At the opening day of the Sydney International EV Autoshow, Andy Larmour, Principal Director at KPMG, presented a compelling breakdown of the tax benefits and financial incentives associated with electric vehicles (EVs) and plug-in hybrid electric vehicles (PHEVs). His insights highlighted key financial advantages, especially in the context of Fringe Benefits Tax (FBT) exemptions and novated leasing, aiming to clarify how Australians can maximise savings when opting for an EV.
Understanding the FBT Exemption
The federal government introduced the electric vehicle discount in 2022 to offset the higher cost of EVs relative to their petrol counterparts. This measure primarily targets employers who provide vehicles to employees, allowing them to avoid the high cost of FBT on electric vehicles—a tax burden that nearly doubles the cost of providing a petrol vehicle. As Larmour explains, “Fringe Benefits Tax won’t apply when you provide your employees with an electric vehicle.”
The conditions for this exemption are specific but straightforward: vehicles must be battery-electric, hydrogen-powered, or PHEVs (within the time limit) and cost under the luxury car tax threshold, currently set at $91,387.
Larmour notes, “Vehicles costing more than that won’t be eligible for the exemption, which can mean that, for certain makes and models, whether or not there’s a potential for it to be an exempt EV comes down to the specific model and price.”
Savings for Employers and Employees
The impact of the FBT exemption on employers can be profound. Larmour illustrates this with a scenario where an employer provides an EV with a price tag of $60,000. In a four-year lease arrangement with annual lease costs of $14,000, excluding running costs, the employer would pay $26,459 without the exemption. However, with the exemption, this cost reduces by 45% to $14,727. “That’s effectively what the exemption is,” Larmour states. “The vehicle can be provided to an employee, and the employer doesn’t have to pay any FBT.”

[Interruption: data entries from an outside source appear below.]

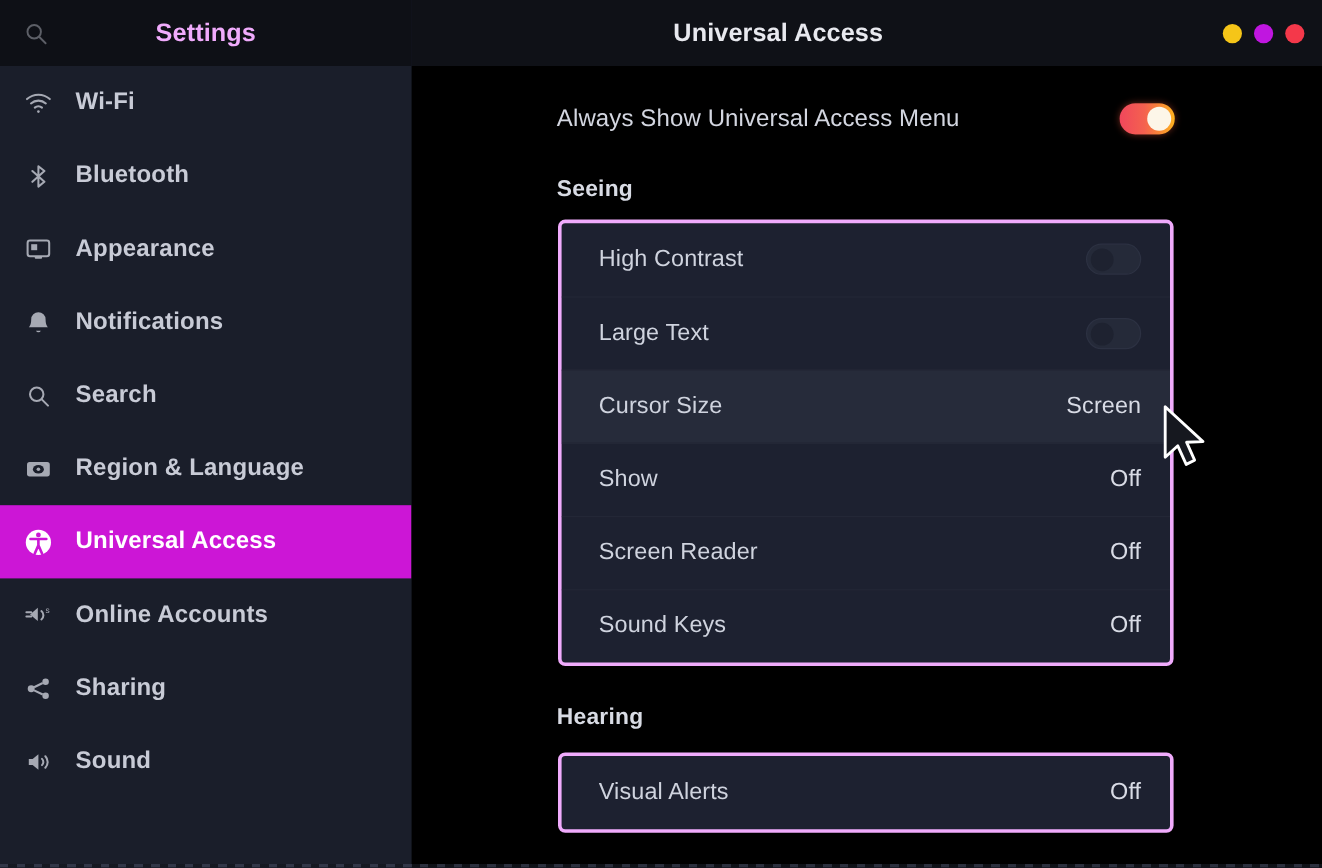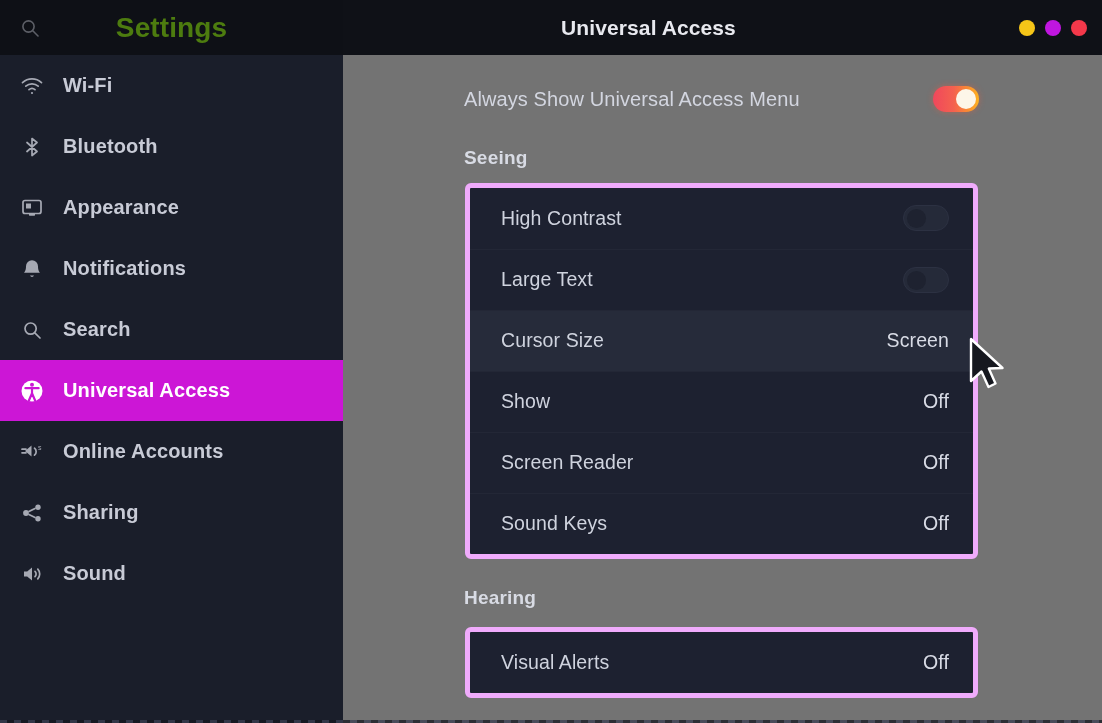--- a/index.html
+++ b/index.html
@@ -48,23 +48,23 @@
     position: absolute;
     left: 18px;
     top: 16px;
     width: 24px;
     height: 24px;
     opacity: 0.42;
   }
   .settings-title {
     width: 100%;
     text-align: center;
-    font-size: 28px;
+    font-size: 21px;
     font-weight: bold;
-    color: #4d7c0f;
+    color: #f0abfc;
     letter-spacing: 0.1px;
   }
   .page-title {
     width: 100%;
     text-align: center;
     font-size: 21px;
     font-weight: bold;
     color: #e8e9ef;
     letter-spacing: 0.1px;
     padding-right: 148px;
@@ -125,21 +125,21 @@
   }
   .side-item.active .ico { opacity: 1; }
 
   
   .content {
     position: absolute;
     top: 55px;
     left: 343px;
     width: 759px;
     height: 668px;
-    background: #737373;
+    background: #000000;
     overflow: hidden;
   }
 
   .top-row {
     position: absolute;
     top: 22px;
     left: 121px;
     width: 515px;
     height: 44px;
     display: flex;
@@ -195,21 +195,21 @@
     letter-spacing: 0.2px;
   }
   .section-head.seeing { top: 92px; }
   .section-head.hearing { top: 532px; }
 
   .card {
     position: absolute;
     left: 122px;
     width: 513px;
     background: #1d2130;
-    border: 5px solid #f0abfc;
+    border: 3px solid #f0abfc;
     border-radius: 6px;
     overflow: hidden;
   }
   .card.seeing { top: 128px; }
   .card.hearing { top: 572px; }
 
   .row {
     height: 61px;
     display: flex;
     align-items: center;
@@ -324,20 +324,30 @@
       </div>
       <div class="side-item">
         <span class="ico">
           <svg width="24" height="24" viewBox="0 0 24 24" stroke="#c9ccd6" fill="none" stroke-width="1.7" stroke-linecap="round" stroke-linejoin="round">
         <circle cx="10.6" cy="10.6" r="5.6"></circle>
         <line x1="14.8" y1="14.8" x2="20" y2="20"></line>
           </svg>
         </span>
         <span class="lbl">Search</span>
       </div>
+      <div class="side-item">
+        <span class="ico">
+          <svg width="24" height="24" viewBox="0 0 24 24">
+        <rect x="2.5" y="6" width="19" height="12" rx="2.2" fill="#c9ccd6"></rect>
+        <ellipse cx="12" cy="12" rx="4.6" ry="3.6" fill="#1a1e2a"></ellipse>
+        <circle cx="12" cy="12" r="1.5" fill="#c9ccd6"></circle>
+          </svg>
+        </span>
+        <span class="lbl">Region &amp; Language</span>
+      </div>
       <div class="side-item active" style="background: rgb(204, 22, 214);">
         <span class="ico">
           <svg width="26" height="26" viewBox="0 0 26 26">
         <circle cx="13" cy="13" r="10.5" fill="#ffffff"></circle>
         <circle cx="13" cy="6.8" r="2.0" fill="#cc16d6"></circle>
         <path d="M6.4 10.2h13.2M13 10.2v5.1M13 15.3l-3.1 7.2M13 15.3l3.1 7.2" stroke="#cc16d6" stroke-width="2.2" stroke-linecap="round" fill="none"></path>
           </svg>
         </span>
         <span class="lbl">Universal Access</span>
       </div>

For employees, the FBT exemption opens doors to tax savings through novated leasing—a process where an employee can lease a vehicle through their employer by sacrificing a portion of their pre-tax income to cover the lease cost.
“What you can do is get a novated lease. You go to your employer and say, ‘I want you to use that $14,000 to go and lease a vehicle for me,’” Larmour explains. By sacrificing pre-tax salary, employees reduce their taxable income, realising significant tax savings.
In one example, an employee earning $210,000 a year who chooses a novated lease for a $60,000 EV ends up $8,943 better off annually compared to leasing independently. While novated lease providers may absorb part of this benefit as fees, Larmour emphasises the substantial savings potential: “This illustrates the potential savings that are there when somebody chooses to go down a novated lease route.”
Applicability Across Income Levels
One common misconception is that novated leasing mainly benefits high-income earners. However, Larmour clarifies that employees across income brackets can benefit. For an employee earning $100,000 annually, the savings might reduce, but they are still material at $6,868. “It’s not something that is only a benefit to top-rate taxpayers paying 47% margin,” he explains. “As the level of income goes up, the potential savings go up with it.”
Considerations: Reportable Fringe Benefits
While the FBT exemption is an attractive benefit, Larmour cautions employees to be mindful of reportable fringe benefits. This amount, which appears on employees’ end-of-year income statements, could impact eligibility for certain government benefits, such as child care subsidies and means-tested assistance. Larmour notes that even with the FBT exemption, a reportable fringe benefit still exists: “The employer has to go away and calculate what would be the benefit if the exemption didn’t apply, and then use that number to determine what your reportable fringe benefit amount is.”
This number can be substantial. For example, on an $85,000 EV, the reportable fringe benefit could be as high as $32,000, potentially affecting eligibility for means-tested benefits.
Final Thoughts on the FBT Exemption
With the FBT exemption on PHEVs ending in April 2025, Larmour advises employees interested in PHEVs to act soon. He emphasises that those who secure a financially binding novated lease agreement by March 31, 2025, can continue to enjoy the exemption for the lease term, even after the deadline. Looking ahead, he remains cautiously optimistic, suggesting that while there’s limited hope for an extension, political shifts could potentially impact EV policy.
For employees and employers, understanding the FBT exemption’s advantages can significantly impact financial decisions regarding EVs. As Larmour concludes, “We’ve heard of a huge uptake of electric vehicles through novated leases. You can see why that would be the case in terms of the tax savings.”